Sumber: Reuters | Editor: Handoyo
KONTAN.CO.ID - WASHINGTON. Presiden Amerika Serikat Donald Trump pada hari Senin menandatangani perintah eksekutif yang bertujuan menekan harga obat resep di AS agar setara dengan harga internasional, khususnya yang dibayar negara-negara maju lainnya.
Kebijakan ini menargetkan perusahaan farmasi agar menurunkan harga dalam 30 hari ke depan atau menghadapi tindakan lebih lanjut dari pemerintah.
“Semua orang harus membayar harga yang sama,” ujar Trump dalam konferensi pers.
Ia menambahkan bahwa pemerintah dapat memberlakukan tarif jika perusahaan tidak menyesuaikan harga mereka.
Harga Obat AS Tertinggi di Dunia: Trump Targetkan Pemangkasan hingga 90%
Amerika Serikat dikenal membayar harga obat hampir tiga kali lipat dibanding negara-negara maju lainnya.
Baca Juga: Trump Memulai Kunjungan Bersejarah ke Negara-Negara Teluk, Ini Misi Utamanya
Trump menyebutkan bahwa ia menargetkan pemotongan harga obat antara 59% hingga 90%, sebagai bagian dari janji kampanyenya untuk melawan inflasi dan menurunkan biaya hidup, termasuk harga bahan pokok seperti telur dan bensin.
Kisah pribadi turut memotivasi langkah ini. Seorang teman Trump dikabarkan membayar US$88 untuk suntikan penurun berat badan di London, sementara harga yang sama di AS mencapai US$1.300.
Respons Pasar: Saham Farmasi Pulih Setelah Ketidakpastian Mereda
Meskipun perintah ini awalnya mengguncang pasar, saham perusahaan farmasi seperti Merck, Pfizer, Gilead Sciences, dan Eli Lilly justru mengalami kenaikan setelah rincian perintah tidak seburuk yang dikhawatirkan investor.
Analis menyebutkan bahwa perintah tersebut kurang spesifik dalam hal implementasi, sehingga masih terdapat ketidakjelasan mengenai efektivitasnya.
Strategi Tambahan: Impor Obat, Kontrol Ekspor, dan Belanja Langsung Konsumen
Perintah eksekutif Trump juga mencakup beberapa langkah potensial lainnya:
-
Memfasilitasi program pembelian langsung oleh konsumen dari produsen atau negara lain dengan harga internasional.
-
Merevisi kebijakan ekspor bahan baku dan obat-obatan yang menyebabkan ketimpangan harga.
-
Mempertimbangkan pembatasan ekspor jika terbukti berdampak pada harga domestik.
Baca Juga: Trump Kunjungi Putra Mahkota Saudi dalam Lawatan ke Timur Tengah, Bahas Apa Saja?
Penolakan Industri Farmasi: “Resep Gagal bagi Amerika”
Organisasi dagang farmasi dan bioteknologi langsung mengkritik kebijakan ini. CEO PhRMA, Stephen Ubl, menyebut kebijakan ini sebagai:
“Mengimpor harga dari negara-negara sosialis adalah kesepakatan buruk bagi pasien dan pekerja Amerika. Ini akan mengurangi pengembangan pengobatan dan investasi inovasi.”
Ubl juga menyalahkan negara-negara lain yang dianggap tidak membayar "bagian adil" dan menyebut perantara sebagai penyebab utama kenaikan harga bagi pasien AS.
Penegakan Hukum dan Potensi Gugatan Hukum Massal
Trump juga mengarahkan Komisi Perdagangan Federal (FTC) untuk menindak praktik anti-kompetitif, seperti kesepakatan antara produsen obat paten dan generik untuk menunda masuknya versi murah ke pasar.

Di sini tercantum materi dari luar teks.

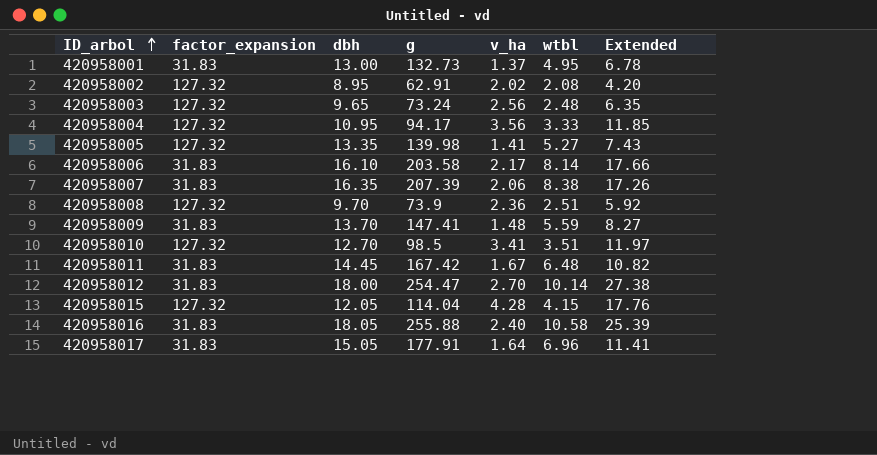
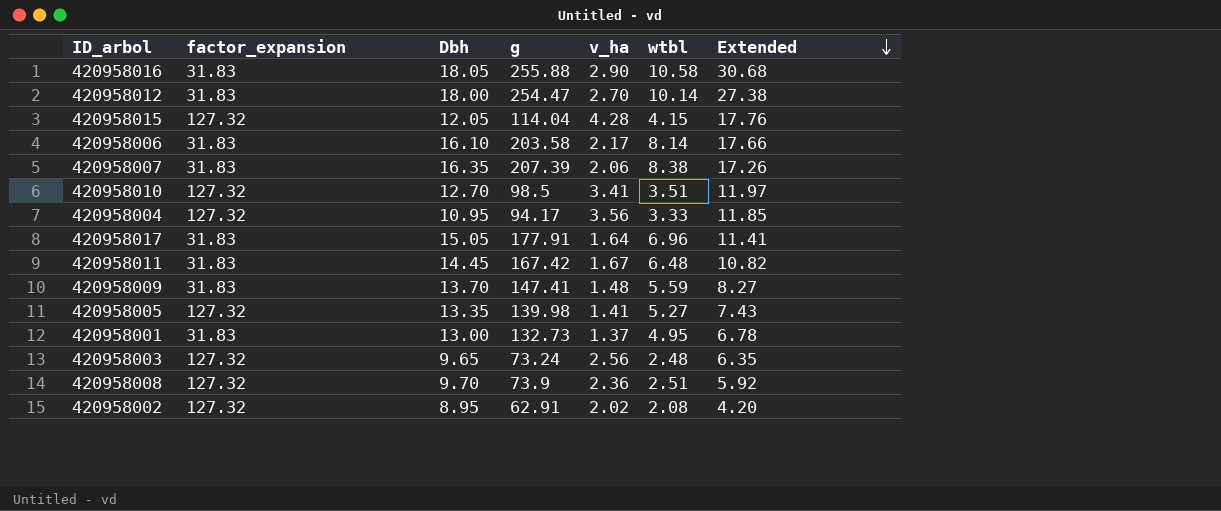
row order: ID_arbol ascending -> Extended descending
column name: dbh -> Dbh
420958016 | v_ha: 2.40 -> 2.90
420958016 | Extended: 25.39 -> 30.68

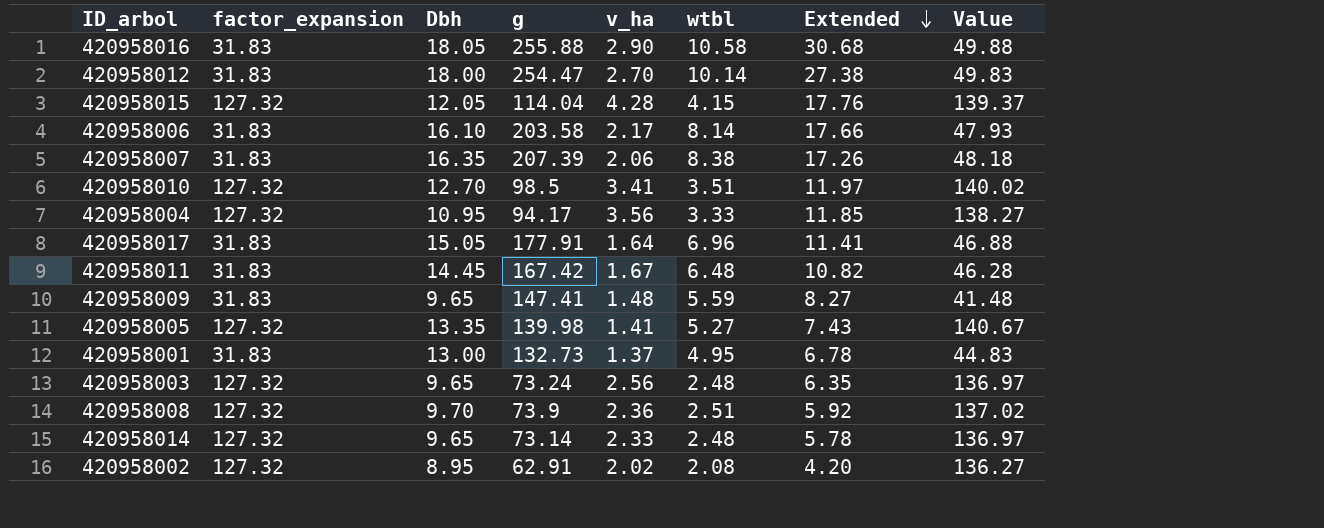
column Value | formula: none -> [factor_expansion] + [Dbh]
420958009 | Dbh: 13.70 -> 9.65
row 420958014: none -> 127.32 | 9.65 | 73.14 | 2.33 | 2.48 | 5.78 | 136.97

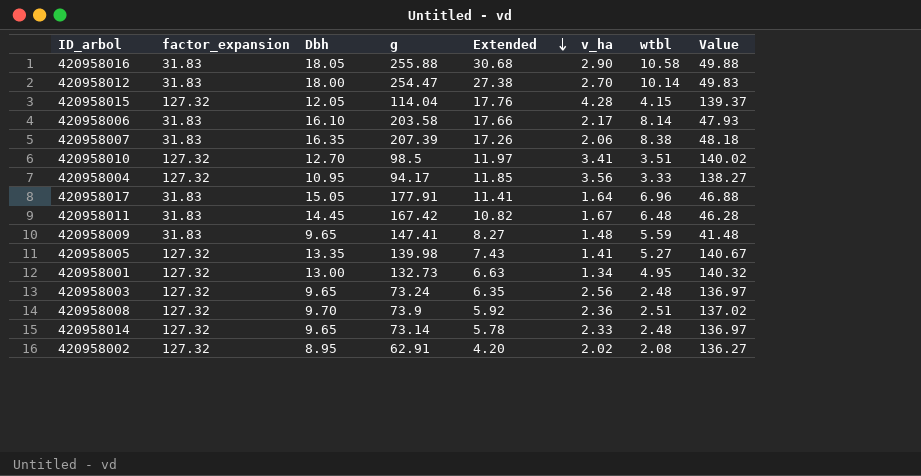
column Extended | position: 7 -> 5
420958001 | factor_expansion: 31.83 -> 127.32
420958001 | Extended: 6.78 -> 6.63
420958001 | v_ha: 1.37 -> 1.34
420958001 | Value: 44.83 -> 140.32

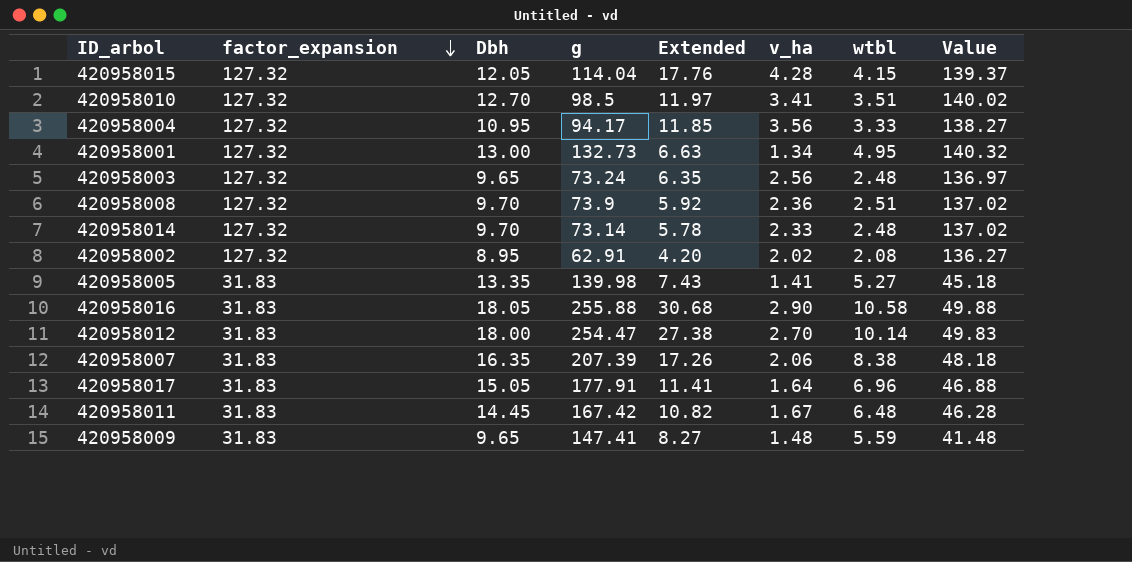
row order: Extended descending -> factor_expansion descending
row 420958006: 31.83 | 16.10 | 203.58 | 17.66 | 2.17 | 8.14 | 47.93 -> none
420958014 | Dbh: 9.65 -> 9.70
420958014 | Value: 136.97 -> 137.02
420958005 | factor_expansion: 127.32 -> 31.83
420958005 | Value: 140.67 -> 45.18

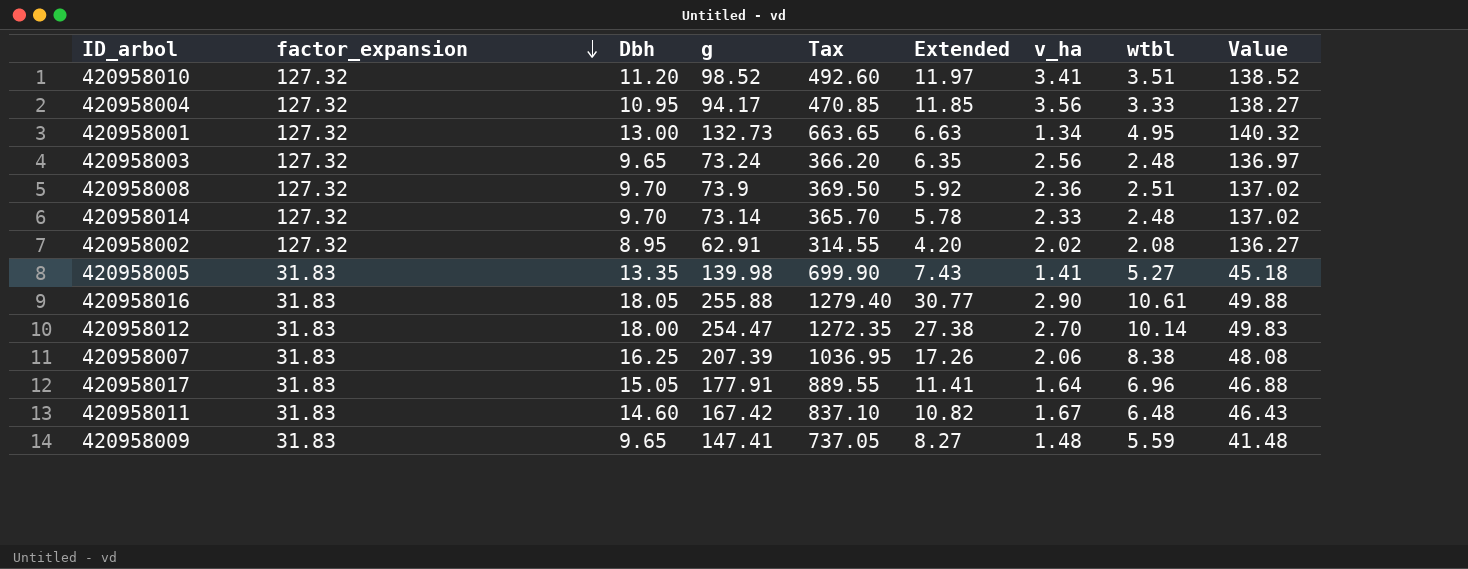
column Tax | formula: none -> [g] * 5
row 420958015: 127.32 | 12.05 | 114.04 | 17.76 | 4.28 | 4.15 | 139.37 -> none
420958010 | Dbh: 12.70 -> 11.20
420958010 | g: 98.5 -> 98.52
420958010 | Value: 140.02 -> 138.52
420958016 | Extended: 30.68 -> 30.77
420958016 | wtbl: 10.58 -> 10.61
420958007 | Dbh: 16.35 -> 16.25
420958007 | Value: 48.18 -> 48.08
420958011 | Dbh: 14.45 -> 14.60
420958011 | Value: 46.28 -> 46.43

Namun, para ahli hukum memperkirakan perintah ini akan menghadapi gugatan hukum besar, terutama jika melampaui batas hukum yang diizinkan, seperti impor obat secara langsung oleh konsumen.

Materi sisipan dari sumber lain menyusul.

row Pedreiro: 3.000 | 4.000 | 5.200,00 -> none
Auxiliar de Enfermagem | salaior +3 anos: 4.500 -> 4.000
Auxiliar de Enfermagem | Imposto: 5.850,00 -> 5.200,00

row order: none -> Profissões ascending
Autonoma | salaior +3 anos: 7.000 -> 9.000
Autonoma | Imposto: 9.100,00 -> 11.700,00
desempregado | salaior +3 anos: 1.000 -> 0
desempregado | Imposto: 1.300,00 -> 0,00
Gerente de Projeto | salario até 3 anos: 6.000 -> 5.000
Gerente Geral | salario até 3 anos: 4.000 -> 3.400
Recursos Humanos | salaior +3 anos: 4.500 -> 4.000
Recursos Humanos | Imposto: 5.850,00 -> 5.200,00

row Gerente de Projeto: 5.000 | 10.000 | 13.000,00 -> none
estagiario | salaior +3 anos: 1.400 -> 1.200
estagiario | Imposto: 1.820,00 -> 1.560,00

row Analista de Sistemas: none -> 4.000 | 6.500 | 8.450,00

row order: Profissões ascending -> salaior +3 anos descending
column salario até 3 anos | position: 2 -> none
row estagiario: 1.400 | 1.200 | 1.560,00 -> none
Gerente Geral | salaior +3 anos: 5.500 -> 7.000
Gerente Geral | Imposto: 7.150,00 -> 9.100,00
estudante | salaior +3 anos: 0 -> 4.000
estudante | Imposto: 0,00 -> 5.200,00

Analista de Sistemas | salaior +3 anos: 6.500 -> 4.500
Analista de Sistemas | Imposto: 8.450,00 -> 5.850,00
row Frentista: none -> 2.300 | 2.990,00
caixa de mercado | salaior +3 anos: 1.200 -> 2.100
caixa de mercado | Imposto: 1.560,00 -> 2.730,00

“Saat tindakan nyata diambil dan perusahaan benar-benar merasa harus menurunkan harga, saat itulah gelombang litigasi akan dimulai,” kata Lawrence Gostin, profesor hukum kesehatan dari Georgetown Law.
Baca Juga: Kabar Baik! Kesepakatan Tarif AS-China Redakan Ancaman Resesi
FTC dan Koordinasi Antarlembaga: Perang Baru Terhadap Monopoli Farmasi
FTC menyatakan dukungannya atas langkah tersebut. Juru bicara Joe Simonson mengatakan:
“Amerika lelah dipermainkan. FTC akan menjadi mitra bangga dalam upaya baru ini.”
FTC sebelumnya telah diperintahkan untuk mengadakan sesi dengar pendapat dengan lembaga lain untuk meninjau praktik persaingan usaha di industri farmasi.